### WHAT TO DO
Copy exactly the lines of the data below that run from the line holding "(169, 568) none -> (78, 367) //" through the line holding "[584,550,637,571] you'll ->", both ends included.

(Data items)
[Start of section]
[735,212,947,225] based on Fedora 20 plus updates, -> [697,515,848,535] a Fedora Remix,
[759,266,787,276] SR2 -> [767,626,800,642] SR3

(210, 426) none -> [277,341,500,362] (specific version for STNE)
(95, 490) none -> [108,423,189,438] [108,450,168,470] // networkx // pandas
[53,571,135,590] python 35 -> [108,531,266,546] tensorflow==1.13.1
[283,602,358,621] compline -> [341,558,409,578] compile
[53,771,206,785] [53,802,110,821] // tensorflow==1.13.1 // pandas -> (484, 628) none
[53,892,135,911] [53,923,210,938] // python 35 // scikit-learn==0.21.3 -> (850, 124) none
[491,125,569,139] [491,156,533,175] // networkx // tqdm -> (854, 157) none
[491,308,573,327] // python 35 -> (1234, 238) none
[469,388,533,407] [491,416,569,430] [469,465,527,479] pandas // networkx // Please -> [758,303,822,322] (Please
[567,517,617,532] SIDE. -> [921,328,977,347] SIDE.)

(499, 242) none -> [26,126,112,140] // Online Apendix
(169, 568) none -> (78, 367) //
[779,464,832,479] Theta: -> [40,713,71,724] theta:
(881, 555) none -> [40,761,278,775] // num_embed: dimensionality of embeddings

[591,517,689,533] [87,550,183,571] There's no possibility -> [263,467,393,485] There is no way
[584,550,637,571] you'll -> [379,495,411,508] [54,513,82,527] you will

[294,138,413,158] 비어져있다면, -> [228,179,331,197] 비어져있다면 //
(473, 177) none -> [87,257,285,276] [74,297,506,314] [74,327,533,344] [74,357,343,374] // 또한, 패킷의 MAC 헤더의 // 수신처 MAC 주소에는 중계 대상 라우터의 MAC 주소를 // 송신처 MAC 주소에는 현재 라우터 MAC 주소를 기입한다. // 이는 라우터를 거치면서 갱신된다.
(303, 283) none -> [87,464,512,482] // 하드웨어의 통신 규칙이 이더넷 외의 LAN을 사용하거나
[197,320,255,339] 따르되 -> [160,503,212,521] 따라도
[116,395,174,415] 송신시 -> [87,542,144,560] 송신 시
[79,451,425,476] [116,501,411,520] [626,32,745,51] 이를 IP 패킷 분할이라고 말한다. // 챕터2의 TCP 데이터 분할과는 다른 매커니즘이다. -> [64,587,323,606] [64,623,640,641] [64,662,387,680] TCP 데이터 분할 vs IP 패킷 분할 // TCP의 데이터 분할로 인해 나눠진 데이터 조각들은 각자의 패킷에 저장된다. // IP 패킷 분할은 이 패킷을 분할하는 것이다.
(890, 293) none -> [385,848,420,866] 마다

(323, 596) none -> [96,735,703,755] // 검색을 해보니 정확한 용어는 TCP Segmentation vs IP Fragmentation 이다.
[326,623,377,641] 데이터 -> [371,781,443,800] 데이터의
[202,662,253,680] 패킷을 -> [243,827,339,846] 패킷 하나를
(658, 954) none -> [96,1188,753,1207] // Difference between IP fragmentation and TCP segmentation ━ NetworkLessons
[End of section]
### RESPONSE
(169, 568) none -> (78, 367) //
[779,464,832,479] Theta: -> [40,713,71,724] theta:
(881, 555) none -> [40,761,278,775] // num_embed: dimensionality of embeddings

[591,517,689,533] [87,550,183,571] There's no possibility -> [263,467,393,485] There is no way
[584,550,637,571] you'll -> [379,495,411,508] [54,513,82,527] you will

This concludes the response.